_TASK GOAL_
Give back the records in full, with every line exactly as it was.

Dataset items
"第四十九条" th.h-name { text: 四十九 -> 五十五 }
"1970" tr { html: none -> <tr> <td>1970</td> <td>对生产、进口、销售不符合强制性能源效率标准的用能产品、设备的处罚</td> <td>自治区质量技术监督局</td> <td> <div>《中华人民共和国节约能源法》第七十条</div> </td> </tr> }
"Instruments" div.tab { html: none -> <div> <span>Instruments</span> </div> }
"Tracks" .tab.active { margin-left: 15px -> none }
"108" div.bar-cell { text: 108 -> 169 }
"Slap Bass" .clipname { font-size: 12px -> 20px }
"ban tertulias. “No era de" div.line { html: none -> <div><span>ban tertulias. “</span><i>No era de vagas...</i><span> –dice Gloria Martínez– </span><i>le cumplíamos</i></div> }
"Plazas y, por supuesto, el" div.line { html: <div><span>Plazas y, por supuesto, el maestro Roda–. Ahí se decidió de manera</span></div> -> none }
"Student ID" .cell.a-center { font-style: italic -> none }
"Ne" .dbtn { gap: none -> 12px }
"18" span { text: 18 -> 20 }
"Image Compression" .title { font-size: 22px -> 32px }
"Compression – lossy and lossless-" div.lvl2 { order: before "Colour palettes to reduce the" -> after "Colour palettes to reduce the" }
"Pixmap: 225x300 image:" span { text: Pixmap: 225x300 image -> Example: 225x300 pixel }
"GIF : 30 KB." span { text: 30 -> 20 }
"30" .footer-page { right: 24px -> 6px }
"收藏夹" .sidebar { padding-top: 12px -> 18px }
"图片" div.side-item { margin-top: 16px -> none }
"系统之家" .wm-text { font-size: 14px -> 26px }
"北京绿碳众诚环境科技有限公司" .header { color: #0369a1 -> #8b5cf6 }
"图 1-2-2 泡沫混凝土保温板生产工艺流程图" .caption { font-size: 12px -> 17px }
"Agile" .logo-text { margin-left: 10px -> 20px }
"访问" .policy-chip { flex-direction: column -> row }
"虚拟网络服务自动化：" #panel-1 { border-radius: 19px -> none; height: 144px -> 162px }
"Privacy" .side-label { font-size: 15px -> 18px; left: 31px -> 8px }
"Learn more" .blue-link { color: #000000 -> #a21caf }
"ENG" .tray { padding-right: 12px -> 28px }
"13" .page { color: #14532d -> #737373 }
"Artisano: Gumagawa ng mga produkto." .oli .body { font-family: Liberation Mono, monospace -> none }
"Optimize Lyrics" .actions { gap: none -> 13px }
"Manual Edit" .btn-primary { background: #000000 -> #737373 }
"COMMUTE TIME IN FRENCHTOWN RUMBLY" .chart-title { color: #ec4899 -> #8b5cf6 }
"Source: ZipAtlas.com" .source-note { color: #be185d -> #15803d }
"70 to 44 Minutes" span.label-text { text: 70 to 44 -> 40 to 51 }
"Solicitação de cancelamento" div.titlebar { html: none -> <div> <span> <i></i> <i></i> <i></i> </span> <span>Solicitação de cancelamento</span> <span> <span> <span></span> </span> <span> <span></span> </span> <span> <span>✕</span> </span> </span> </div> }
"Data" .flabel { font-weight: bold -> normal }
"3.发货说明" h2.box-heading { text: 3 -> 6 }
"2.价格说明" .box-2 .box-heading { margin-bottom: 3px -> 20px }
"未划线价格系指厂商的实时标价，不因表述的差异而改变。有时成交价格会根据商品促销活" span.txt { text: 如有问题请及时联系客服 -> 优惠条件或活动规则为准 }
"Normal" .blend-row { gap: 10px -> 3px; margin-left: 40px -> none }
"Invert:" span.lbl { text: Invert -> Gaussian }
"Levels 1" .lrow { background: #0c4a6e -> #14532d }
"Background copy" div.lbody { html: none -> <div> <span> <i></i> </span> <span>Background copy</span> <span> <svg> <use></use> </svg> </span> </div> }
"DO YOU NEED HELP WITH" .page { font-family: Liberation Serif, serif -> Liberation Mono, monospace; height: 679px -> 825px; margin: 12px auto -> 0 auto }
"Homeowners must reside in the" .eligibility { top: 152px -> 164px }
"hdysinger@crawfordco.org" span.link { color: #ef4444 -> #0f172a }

_TASK OUTPUT_
"第四十九条" th.h-name { text: 四十九 -> 五十五 }
"1970" tr { html: none -> <tr> <td>1970</td> <td>对生产、进口、销售不符合强制性能源效率标准的用能产品、设备的处罚</td> <td>自治区质量技术监督局</td> <td> <div>《中华人民共和国节约能源法》第七十条</div> </td> </tr> }
"Instruments" div.tab { html: none -> <div> <span>Instruments</span> </div> }
"Tracks" .tab.active { margin-left: 15px -> none }
"108" div.bar-cell { text: 108 -> 169 }
"Slap Bass" .clipname { font-size: 12px -> 20px }
"ban tertulias. “No era de" div.line { html: none -> <div><span>ban tertulias. “</span><i>No era de vagas...</i><span> –dice Gloria Martínez– </span><i>le cumplíamos</i></div> }
"Plazas y, por supuesto, el" div.line { html: <div><span>Plazas y, por supuesto, el maestro Roda–. Ahí se decidió de manera</span></div> -> none }
"Student ID" .cell.a-center { font-style: italic -> none }
"Ne" .dbtn { gap: none -> 12px }
"18" span { text: 18 -> 20 }
"Image Compression" .title { font-size: 22px -> 32px }
"Compression – lossy and lossless-" div.lvl2 { order: before "Colour palettes to reduce the" -> after "Colour palettes to reduce the" }
"Pixmap: 225x300 image:" span { text: Pixmap: 225x300 image -> Example: 225x300 pixel }
"GIF : 30 KB." span { text: 30 -> 20 }
"30" .footer-page { right: 24px -> 6px }
"收藏夹" .sidebar { padding-top: 12px -> 18px }
"图片" div.side-item { margin-top: 16px -> none }
"系统之家" .wm-text { font-size: 14px -> 26px }
"北京绿碳众诚环境科技有限公司" .header { color: #0369a1 -> #8b5cf6 }
"图 1-2-2 泡沫混凝土保温板生产工艺流程图" .caption { font-size: 12px -> 17px }
"Agile" .logo-text { margin-left: 10px -> 20px }
"访问" .policy-chip { flex-direction: column -> row }
"虚拟网络服务自动化：" #panel-1 { border-radius: 19px -> none; height: 144px -> 162px }
"Privacy" .side-label { font-size: 15px -> 18px; left: 31px -> 8px }
"Learn more" .blue-link { color: #000000 -> #a21caf }
"ENG" .tray { padding-right: 12px -> 28px }
"13" .page { color: #14532d -> #737373 }
"Artisano: Gumagawa ng mga produkto." .oli .body { font-family: Liberation Mono, monospace -> none }
"Optimize Lyrics" .actions { gap: none -> 13px }
"Manual Edit" .btn-primary { background: #000000 -> #737373 }
"COMMUTE TIME IN FRENCHTOWN RUMBLY" .chart-title { color: #ec4899 -> #8b5cf6 }
"Source: ZipAtlas.com" .source-note { color: #be185d -> #15803d }
"70 to 44 Minutes" span.label-text { text: 70 to 44 -> 40 to 51 }
"Solicitação de cancelamento" div.titlebar { html: none -> <div> <span> <i></i> <i></i> <i></i> </span> <span>Solicitação de cancelamento</span> <span> <span> <span></span> </span> <span> <span></span> </span> <span> <span>✕</span> </span> </span> </div> }
"Data" .flabel { font-weight: bold -> normal }
"3.发货说明" h2.box-heading { text: 3 -> 6 }
"2.价格说明" .box-2 .box-heading { margin-bottom: 3px -> 20px }
"未划线价格系指厂商的实时标价，不因表述的差异而改变。有时成交价格会根据商品促销活" span.txt { text: 如有问题请及时联系客服 -> 优惠条件或活动规则为准 }
"Normal" .blend-row { gap: 10px -> 3px; margin-left: 40px -> none }
"Invert:" span.lbl { text: Invert -> Gaussian }
"Levels 1" .lrow { background: #0c4a6e -> #14532d }
"Background copy" div.lbody { html: none -> <div> <span> <i></i> </span> <span>Background copy</span> <span> <svg> <use></use> </svg> </span> </div> }
"DO YOU NEED HELP WITH" .page { font-family: Liberation Serif, serif -> Liberation Mono, monospace; height: 679px -> 825px; margin: 12px auto -> 0 auto }
"Homeowners must reside in the" .eligibility { top: 152px -> 164px }
"hdysinger@crawfordco.org" span.link { color: #ef4444 -> #0f172a }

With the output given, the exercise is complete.